Author: David Almond
Illustrator: Dave McKean
The gods have mostly finished creating a beautiful world full of all sorts of interesting things, but they got bored and lazy before they finished, and now they’re lazing about napping and dining. Meanwhile, the world is left with areas that are simply . . . empty. Living in this world are three children–Harry, Sue, and Little Ben–who take the time to really look at these holes in reality and to imagine what ought to belong there. But they go further than dreaming–they create their dreams out of sticks and clay and will them into life. It’s all wonderful and exciting until Harry and Sue dream up something terrifying . . . something that might be to terrible to be undone.
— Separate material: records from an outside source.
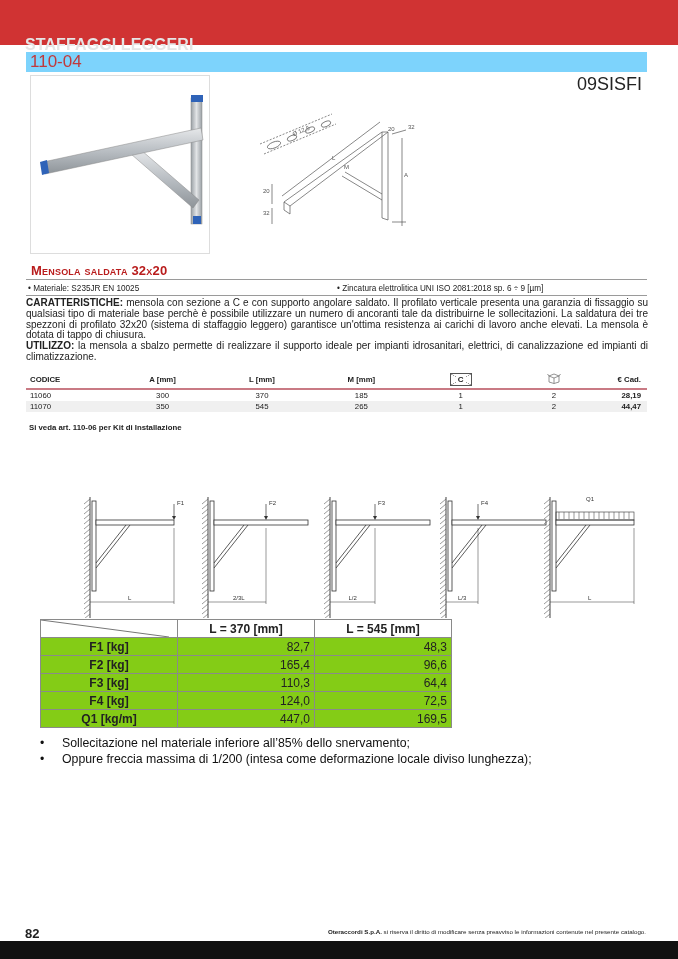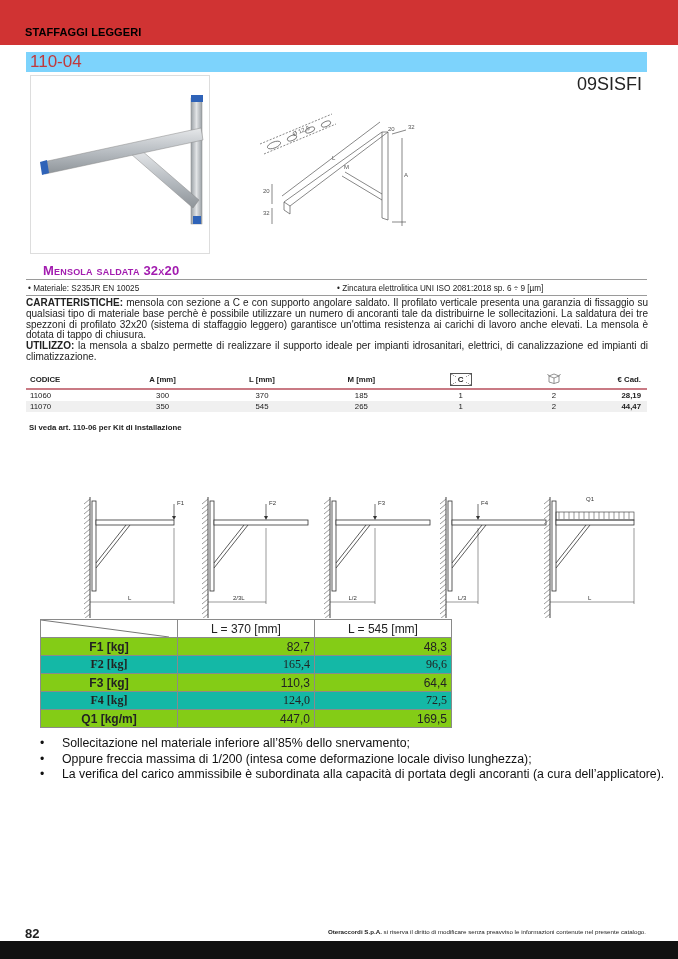--- a/index.html
+++ b/index.html
@@ -5,7 +5,7 @@
   html, body { margin:0; padding:0; }
   body { width:678px; height:959px; position:relative; background:#ffffff; font-family:"Liberation Sans", sans-serif; color:#222; overflow:hidden; }
   .topbar { position:absolute; left:0; top:0; width:678px; height:45px; background:#d03333; }
-  .topbar .section { position:absolute; left:25px; top:26px; color:#000000; font-size:11px; font-weight:bold; letter-spacing:0.1px; }
+  .topbar .section { position:absolute; left:25px; top:36px; color:#e5e5e5; font-size:16px; font-weight:bold; letter-spacing:0.1px; }
   .codebar { position:absolute; left:26px; top:52px; width:621px; height:20px; background:#7dd3fc; }
   .codebar .code { position:absolute; left:4px; top:0px; color:#c0393b; font-size:17px; line-height:20px; }
   .catcode { position:absolute; right:36px; top:74px; font-size:18px; color:#222; }

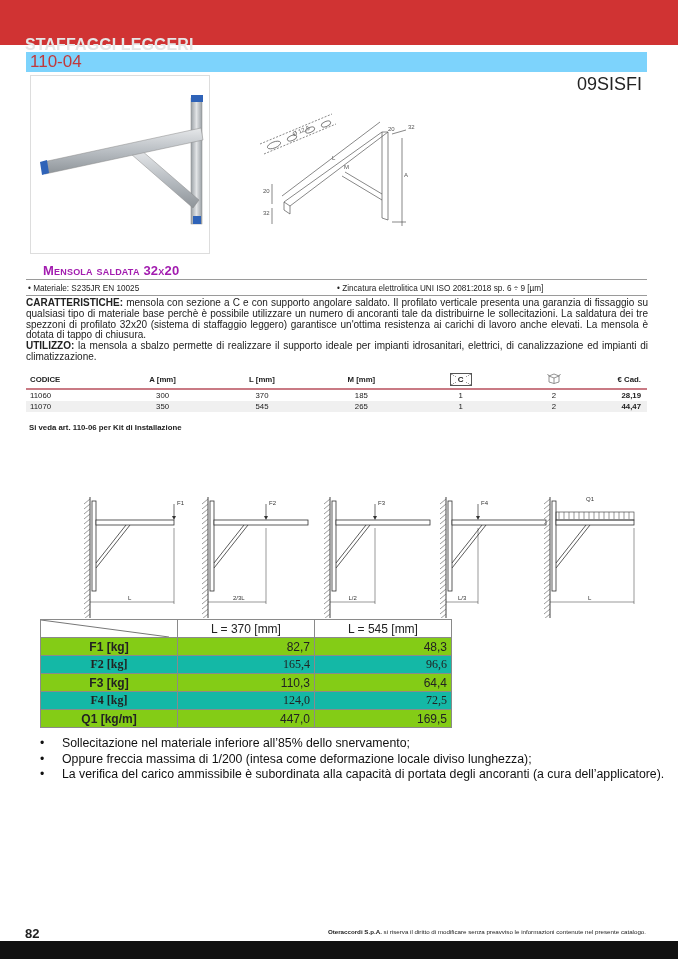--- a/index.html
+++ b/index.html
@@ -11,7 +11,7 @@
   .catcode { position:absolute; right:36px; top:74px; font-size:18px; color:#222; }
   .photo { position:absolute; left:30px; top:75px; width:178px; height:177px; border:1px solid #ddd; background:#fff; }
   .drawing { position:absolute; left:232px; top:100px; width:190px; height:130px; }
-  .prodtitle { position:absolute; left:31px; top:263px; font-size:13px; font-weight:bold; color:#a21caf; font-variant:small-caps; letter-spacing:0.2px;margin-left:12px; }
+  .prodtitle { position:absolute; left:31px; top:263px; font-size:13px; font-weight:bold; color:#b91c1c; font-variant:small-caps; letter-spacing:0.2px; }
   .hr { position:absolute; left:26px; width:621px; height:1px; background:#9a9a9a; }
   .spec { position:absolute; top:284px; font-size:8.2px; color:#222; }
   .desc { position:absolute; left:26px; top:298px; width:622px; font-size:10px; line-height:10.8px; color:#222; text-align:justify; }

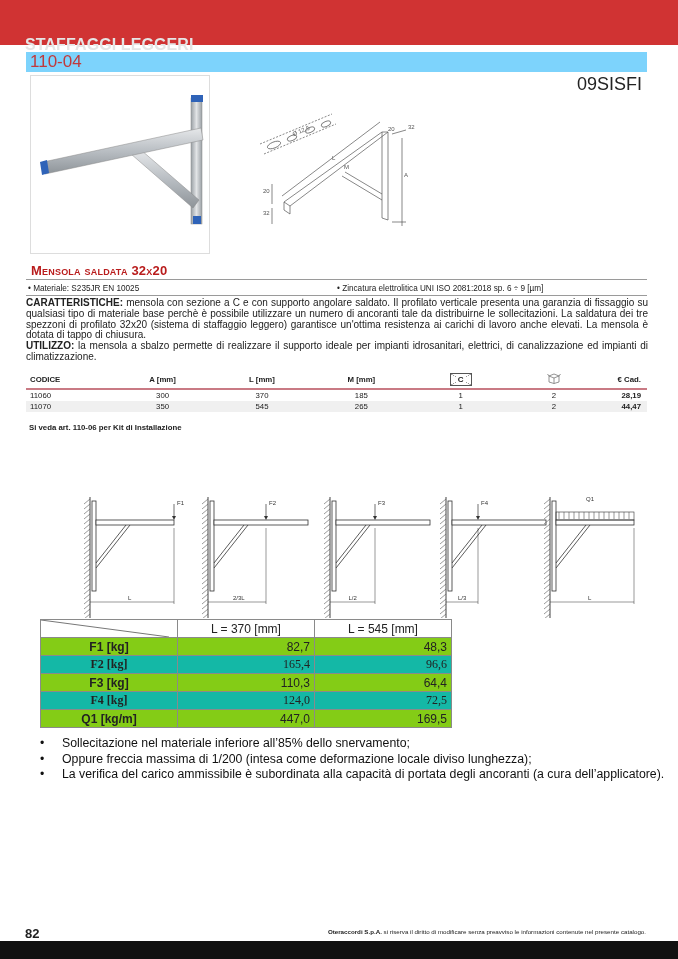--- a/index.html
+++ b/index.html
@@ -26,7 +26,7 @@
   .diagrams { position:absolute; left:80px; top:493px; width:560px; height:125px; }
   .ltable { position:absolute; left:40px; top:619px; border-collapse:collapse; font-size:12px; }
   .ltable td, .ltable th { border:1px solid #8a8a8a; height:17px; padding:0 4px; }
-  .ltable th { font-weight:normal; text-align:center; background:#fff; }
+  .ltable th { font-weight:bold; text-align:center; background:#fff; }
   .ltable td.lab { text-align:center; font-weight:bold; width:128px; }
   .ltable td.v { text-align:right; width:128px; }
   .ltable tr.g td { background:#84cc16; }

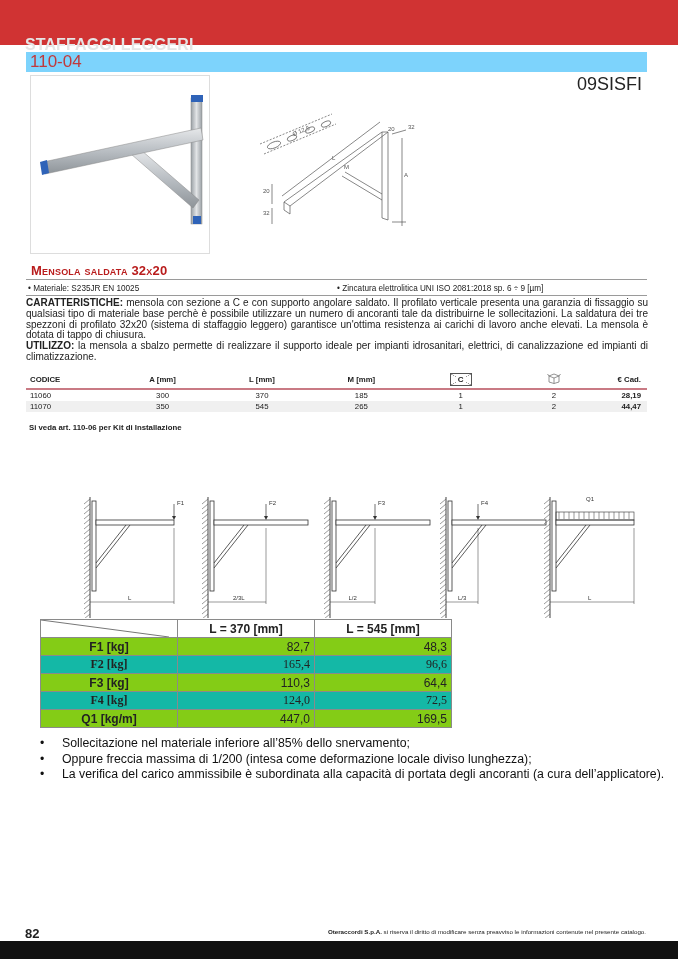--- a/index.html
+++ b/index.html
@@ -30,7 +30,7 @@
   .ltable td.lab { text-align:center; font-weight:bold; width:128px; }
   .ltable td.v { text-align:right; width:128px; }
   .ltable tr.g td { background:#84cc16; }
-  .ltable tr.w td { background:#14b8a6;font-family:Liberation Serif, serif; }
+  .ltable tr.w td { background:#84cc16; }
   .ltable .corner { width:128px; position:relative; }
   .cond { position:absolute; left:40px; top:736px; font-size:12.3px; line-height:15.5px; color:#111; }
   .cond ul { margin:0; padding:0 0 0 0; list-style:none; }

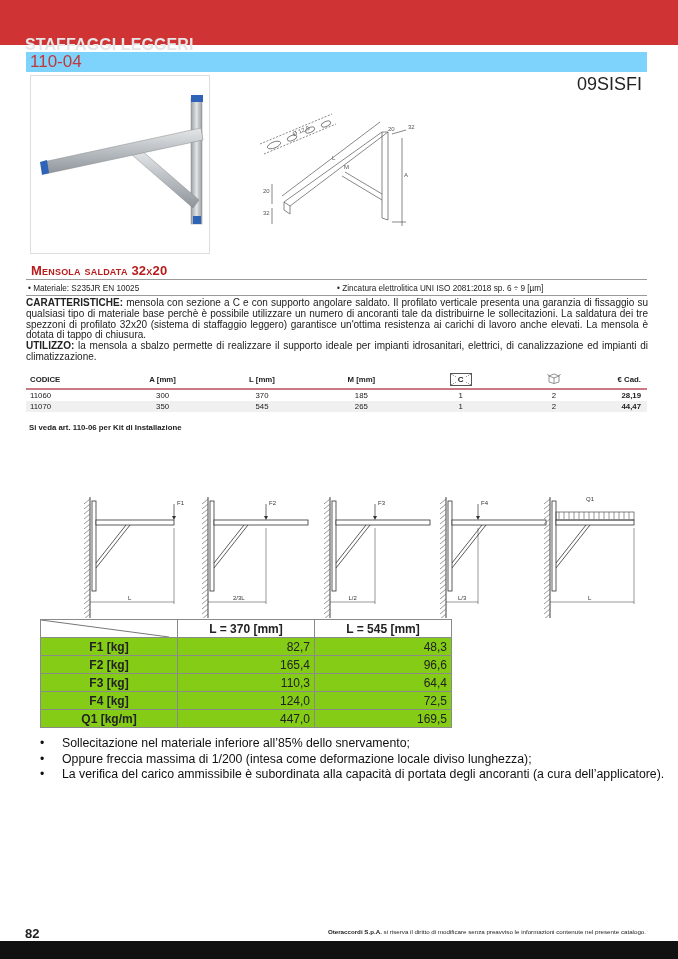--- a/index.html
+++ b/index.html
@@ -389,7 +389,6 @@
   <ul>
     <li>Sollecitazione nel materiale inferiore all’85% dello snervamento;</li>
     <li>Oppure freccia massima di 1/200 (intesa come deformazione locale diviso lunghezza);</li>
-    <li>La verifica del carico ammissibile è subordinata alla capacità di portata degli ancoranti (a cura dell’applicatore).</li>
   </ul>
 </div>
Well. Mouse Bird Snake Wolf is an imaginative illustrated short story, I must admit. To give it its due, it is creative, bright, cohesive, and has an interesting twist at the end. But . . . I don’t know. I’ve tried reading a few of David Almond’s books, and they never quite resonate with me–I think because there’s a lot of unusual philosophies woven deeply into them so that it’s hard for me to take them at face value. For that very reason, I don’t think I would give this book to children to read, even though it’s pretty clearly marketed as a children’s book; I posit that it is definitely an adult book with adult implications. I’ll let you read it for yourself and form your own opinions regarding that. As for the art, well, being a Neil Gaiman fan, it’s sort of a given that I also greatly enjoy Dave McKean’s work. I think his pictures suit this story nicely, in a weird sort of way. The colors, textures, contrasts, and shapes are probably my favorite part of this book . . . but I think most people would find the pictures to be the weirdest and most disturbing part. Sooo . . . if you’re interested in an unusual, philosophically challenging, and creepily-illustrated short story, you might find Mouse Bird Snake Wolf worth checking out. Frankly, I probably won’t read it again, for what it’s worth.